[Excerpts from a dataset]
################

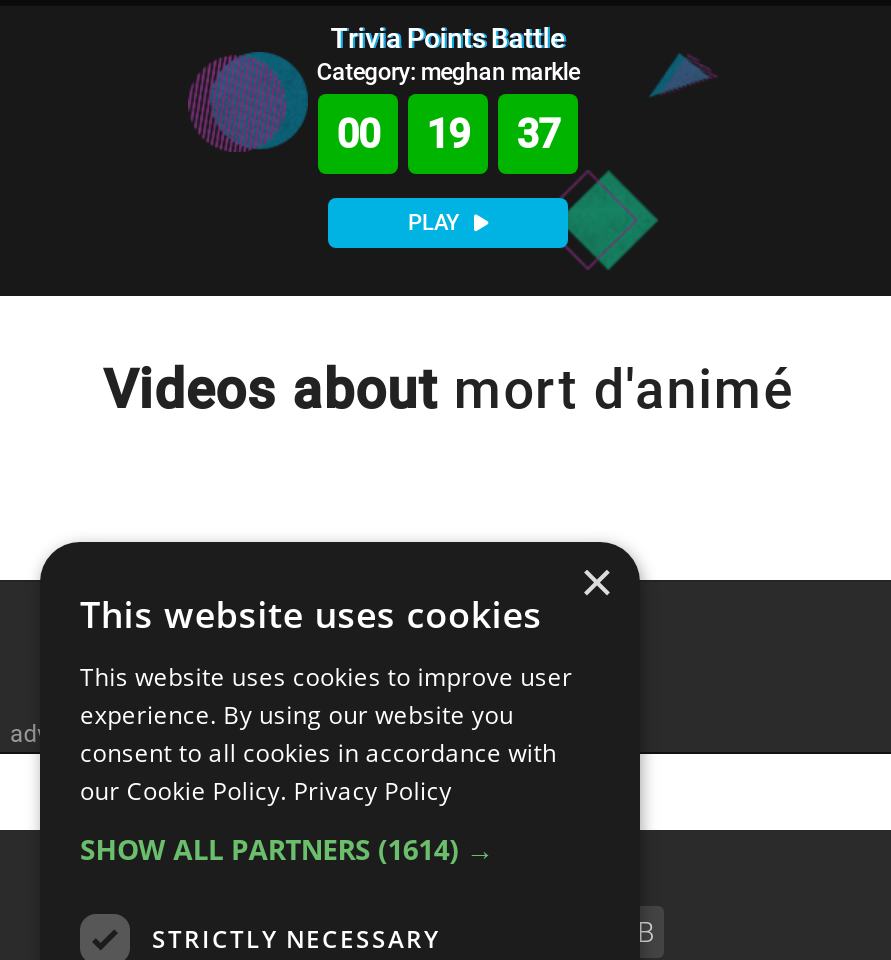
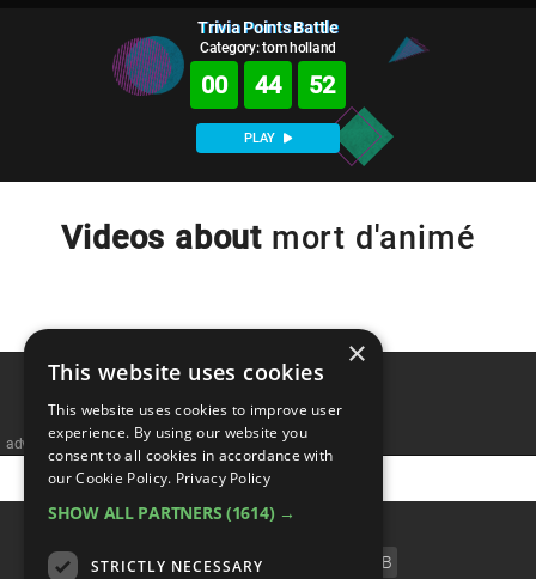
[316,58,580,86] Category: meghan markle -> [200,39,336,56] Category: tom holland
[427,110,469,158] 19 -> [255,71,281,99] 44
[517,110,559,158] 37 -> [309,71,335,99] 52

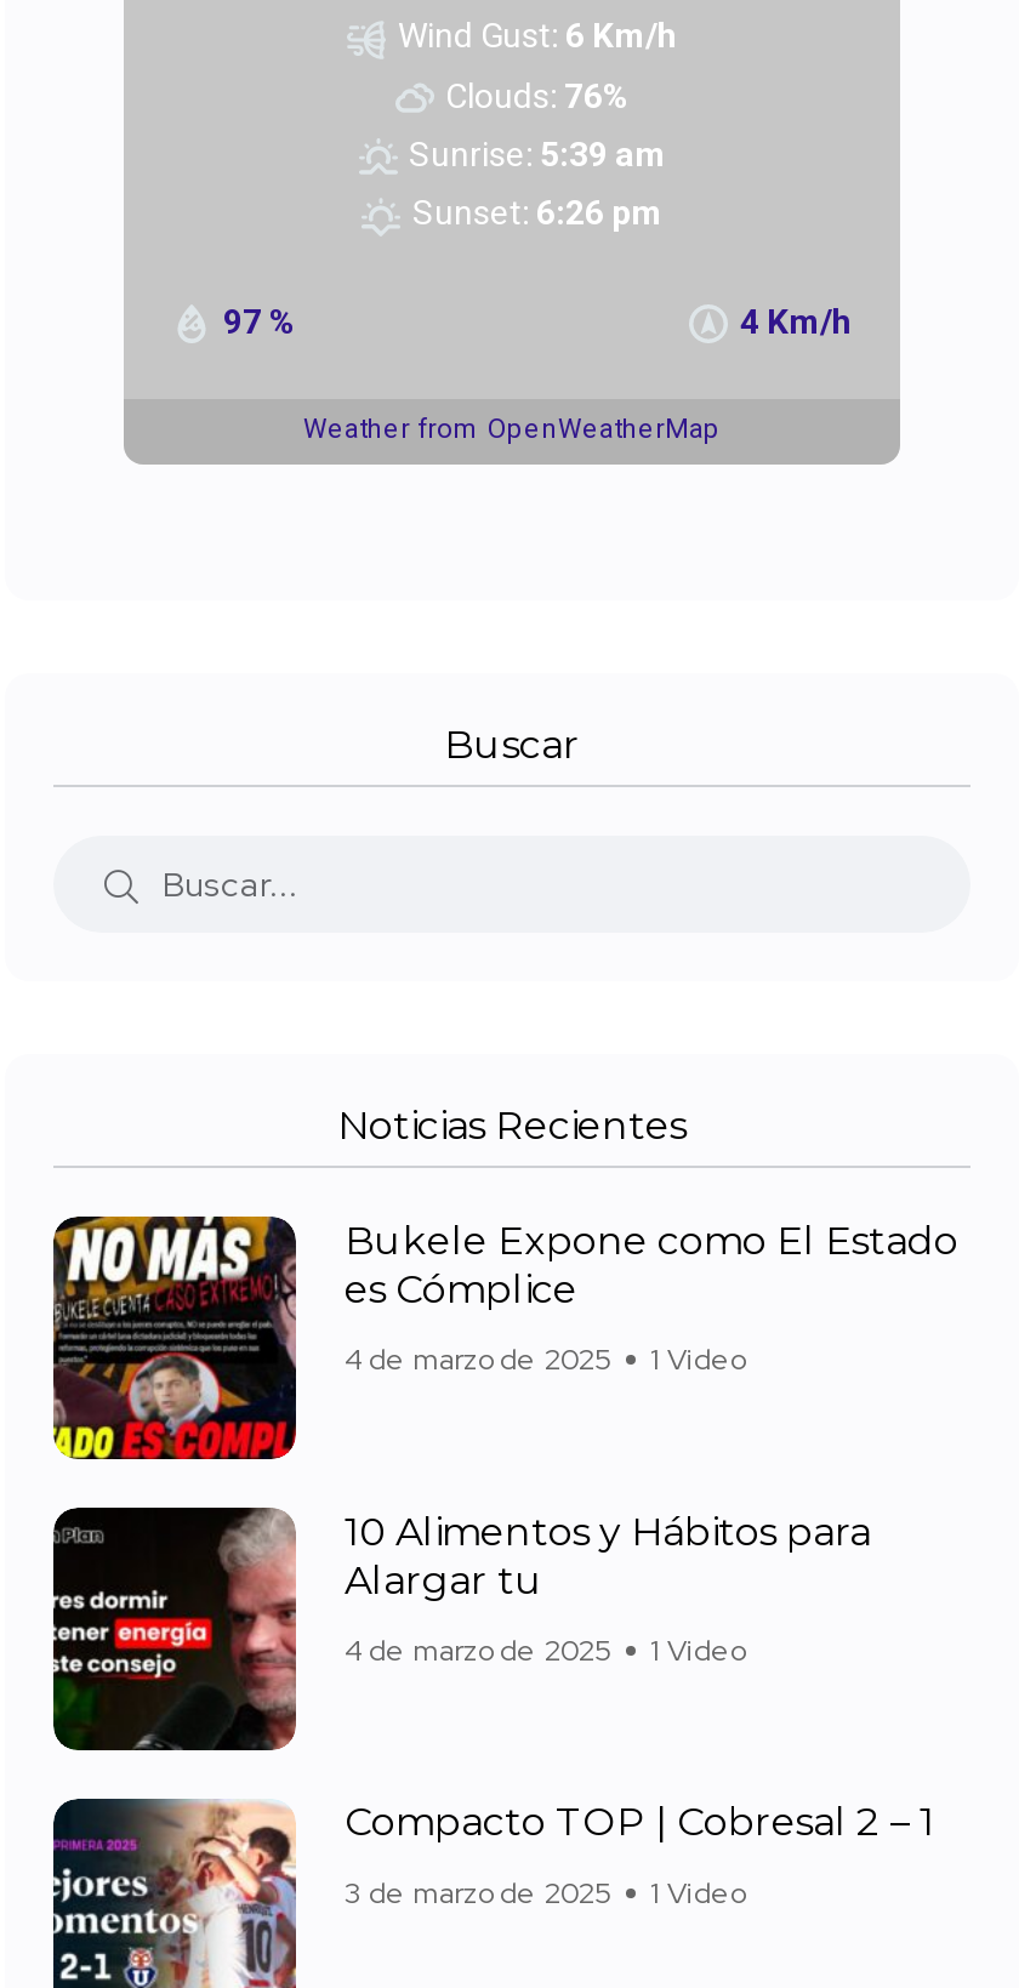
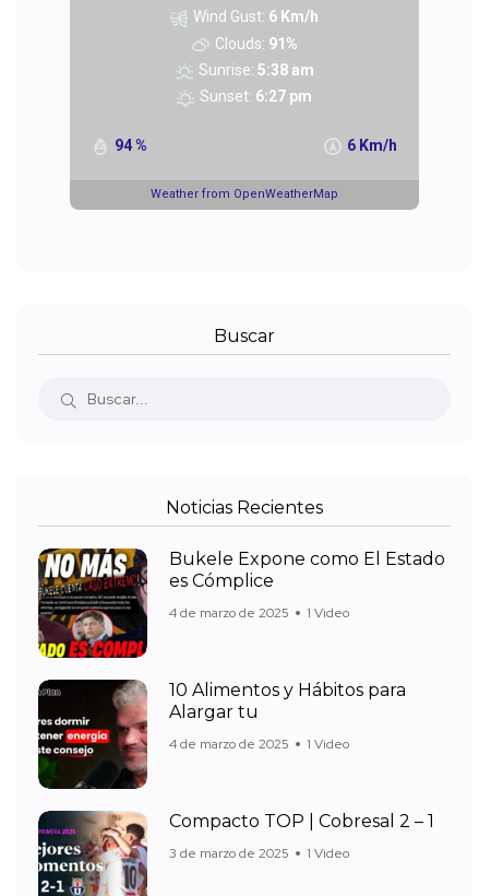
[445,75,630,114] Clouds: 76% -> [214,35,297,52] Clouds: 91%
[409,134,666,173] Sunrise: 5:39 am -> [198,61,314,79] Sunrise: 5:38 am
[412,193,662,232] Sunset: 6:26 pm -> [200,88,312,105] Sunset: 6:27 pm
[223,301,852,340] 97 % | 4 Km/h -> [115,136,397,154] 94 % | 6 Km/h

################

§ **EXERCISE DETAILS**: Only an exact copy of the records, free of images, belongs in the answer.

§ **THE COMPLETED TASK**:
[316,58,580,86] Category: meghan markle -> [200,39,336,56] Category: tom holland
[427,110,469,158] 19 -> [255,71,281,99] 44
[517,110,559,158] 37 -> [309,71,335,99] 52

[445,75,630,114] Clouds: 76% -> [214,35,297,52] Clouds: 91%
[409,134,666,173] Sunrise: 5:39 am -> [198,61,314,79] Sunrise: 5:38 am
[412,193,662,232] Sunset: 6:26 pm -> [200,88,312,105] Sunset: 6:27 pm
[223,301,852,340] 97 % | 4 Km/h -> [115,136,397,154] 94 % | 6 Km/h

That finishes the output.